Frédéric Chopin (1810–1849)
Études Op. 25 (1835–1837)

No. 5 in E minor
I felt this account was emotionally misguided and not in keeping with the conception. 
  
No. 12 in C minor
Here I felt far too much rather savage virtuoso display in what can be transformed into an expressive exercise with a deeper musical meaning.

Ballade in G minor Op. 23 (1835–1836)


Again I am afraid Harliono again approached the work more as a virtuoso exercise than expressing the inner world of the balladic narrative form. His approach seemed, to me at least, without a proper understanding of the internal musical narrative. In a way a Chopin Ballade is like a small opera wherein the protagonist wanders through moods and emotional landscapes of varying degrees of emotional intensity as the 'story' progresses and reaches its fulfillment.  

Igor Stravinsky (1882–1971)
Petrushka K 12 (1910–11)

Russian Dance
Petrushka’s Room

The Shrovetide Fair



Petrushka 
The puppets - The Moor, the Ballerina, Petrushka and the Charlatan
Photo © Dave Morgan

Petrushka tells the story of the loves and jealousies of three puppets. The burlesque ballet was composed by Igor Stravinsky in 1910–11 and revised in 1947.  The libretto was written together with the set and costume designer Alexandre Benois. Michael Fokine choreographed the ballet. The première of Petrushka was performed by the Ballets Russes of Sergei Diaghilev at the Théâtre du Châtelet in Paris on 13 June 1911. Vaslav Nijinsky played Petrushka with Tamara Karsavina as the Ballerina,  Alexander Orlov the Moor and Enrico Cecchetti the Charlatan. 

Scene I
1. The Shrove-Tide Fair 2. Russian Dance


The Shrove-Tide Fair set design by Alexandre Benois
Scene II
3. Petrushka

Scene III
4. The Blackamoor 5. Waltz (Blackamoor and Ballerina)

Scene IV
6. The Shrove-Tide Fair (Towards Evening) 7. Wet-Nurses’ Dance 8. Peasant with Bear 9. Gypsies and a Rake Vendor 10. Dance of the Coachmen 11. Masqueraders 12. The Scuffle (Blackamoor and Petrushka) 13. Death of Petrushka 14. Police and the Juggler 15. Apparition of Petrushka’s Double


In 1921, Stravinsky transcribed a piano arrangement for Arthur Rubinstein entitled Trois mouvements de Petrouchka. This three movement piano work has recently particularly become popular among young pianists. Harliono gave an energetic, exuberant, enthusiastic and overwhelmingly powerful account of great virtuosity. 'Youth! Ah the joy of it!' as Joseph Conrad once said. Petrushka's Room was quite wonderful. Yes on occasion the view was mannered and theatrical but possibly a valid conception given the subject. I was hoping for longer breathed lines in the phrasing and there were too many hints of the prosaic. I must confess to tiring from the unyielding dynamics within his conception of this work. How is one to conceive of this piece expressively with poetry?

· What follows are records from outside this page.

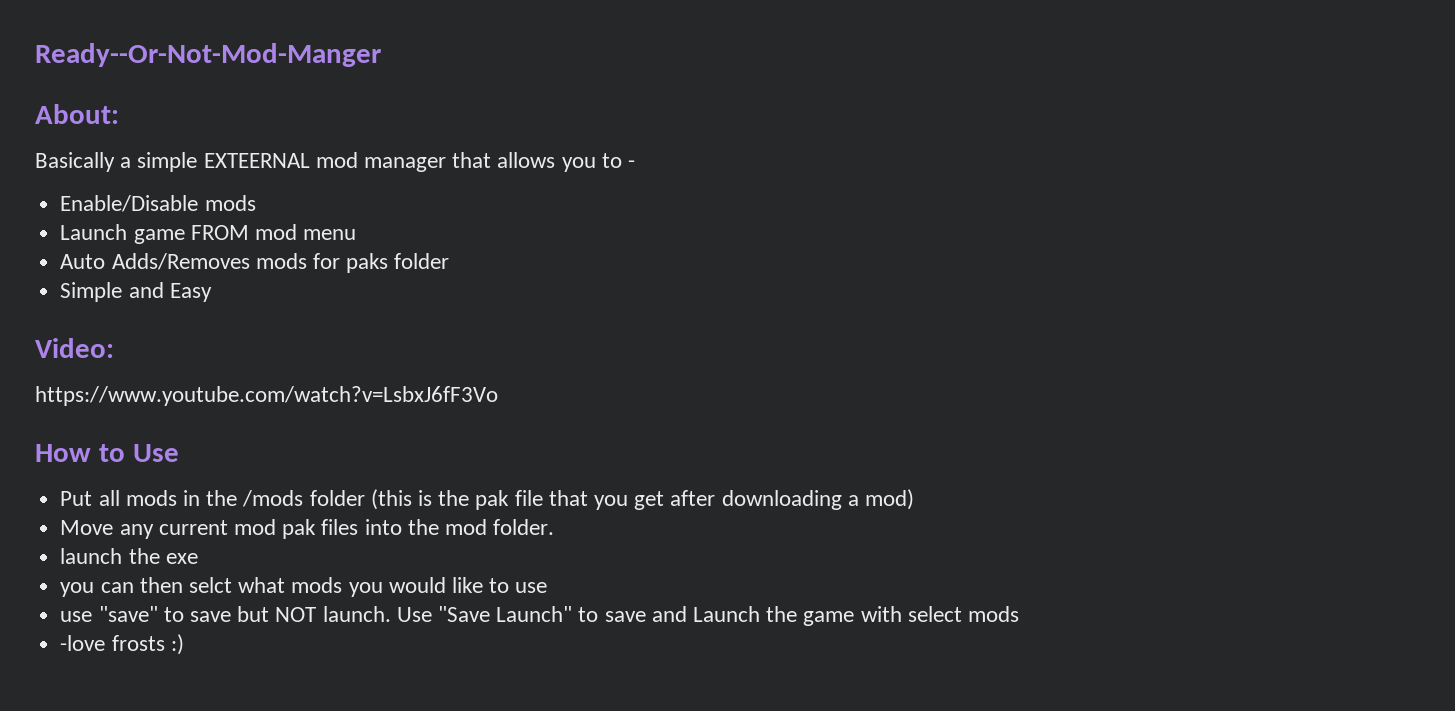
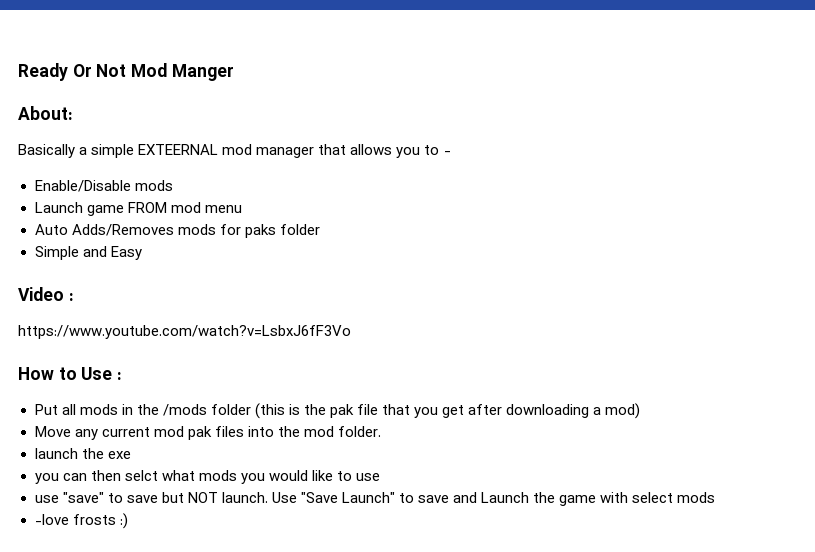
- Ready--Or-Not-Mod-Manger
+ Ready Or Not Mod Manger
- Video:
+ Video :
- How to Use
+ How to Use :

Unlike too many young musicians of prodigious talent, I predict Harliono will have a fabulously successful career as a pianist. He has immense self-confidence with the instrument, augmented by that touch of vanity indispensable for a successful concert artist. He possesses a rare and intense communicative ability with the audience, good looks, charisma, brilliant keyboard technique and a gift for programming. Increased expressive depth will hopefully come with maturity.

This was clear in his three encores which went down a storm with the Duszniki audience. First (I think) the Strauss/Grünfeld [Kissin] - Paraphrase on Die Fledermaus which glittered with charm and launched us into another earlier period of glistening pianistic virtuosity and sheer musical delight. His wild flourish at the conclusion brought one into the seductive world of infectious showmanship. Then into the Piazolla Libertango which had everyone foot-tapping and another precipitous flourish to conclude. To quieten us the Siloti /Bach Prelude in B minor. We all left the hall in a state of elation at being taken back into a rarer pianistic world where musical pleasure ruled above philosophy.

Thursday, August 8 CHOPIN’S MANOR 8:00 PM
Chamber Concert 

Meccore String Quartet
Wojciech Koprowski – I violin Aleksandra Bryła – II violin Michał Bryła – viola Tomasz Daroch – cello 
Tomasz Januchta – double bass
CHARLES RICHARD-HAMELIN piano

Edward Grieg (1843–1907)
String Quartet in G minor Op. 27 (1877–1878)

Un poco Andante. Allegro molto ed agitato
Romanza. Andantino – Allegro agitato
Intermezzo. Allegro molto marcato – Più vivo e scherzando
Finale. Lento – Presto al saltarello


To say the quartet erupted onto the stage with tremendous energy, commitment and musicality is somewhat of an understatement.  

On hearing Grieg’s quartet, Franz Liszt observed: ‘It is a long time since I have encountered a new composition, especially a string quartet, which has intrigued me as greatly as this distinctive and admirable work by Grieg.’ One might imagine it as a bridge spanning Beethoven and Debussy. The Norwegian decided to build the whole quartet on the melody of his Ibsen song Spillemaend (‘Minstrel’, Op 25 No 1) which underpins the thematic content of all the four movements. The tremendous sound produced by the quartet, so full of driving energy, passion, cohesion and refinement, was partly as a result of the density of the string writing. The work is almost orchestral in its mainly homophonic opulence - fortissimo double-stopping simultaneously on more than one instrument for instance. Grieg described the quartet in this way: ‘It aims at breadth, to soar, and above all at a vigorous sound for the instruments for which it is written.’  An immediate and deserved standing ovation...

INTERVAL


Franz Schubert (1797–1828)  
Piano Quintet in A major Op. 11 4 D. 667 “Trout” (1819)

Allegro vivace
Andante
Scherzo. Presto
Tema con variazione. Andantino
Finale. Allegro giusto


Schubert’s ‘Trout’ Quintet is loved universally and must be the most popular chamber music piece ever written. The young Schubert had made a summer trip to the Austrian Alps and was overwhelmed by its natural beauty. One tends to forget in a world without electricity, chemical pollution or industrial noise how unsullied Nature must have profoundly inspired all the human senses - smell, touch, and sound transformed into music.  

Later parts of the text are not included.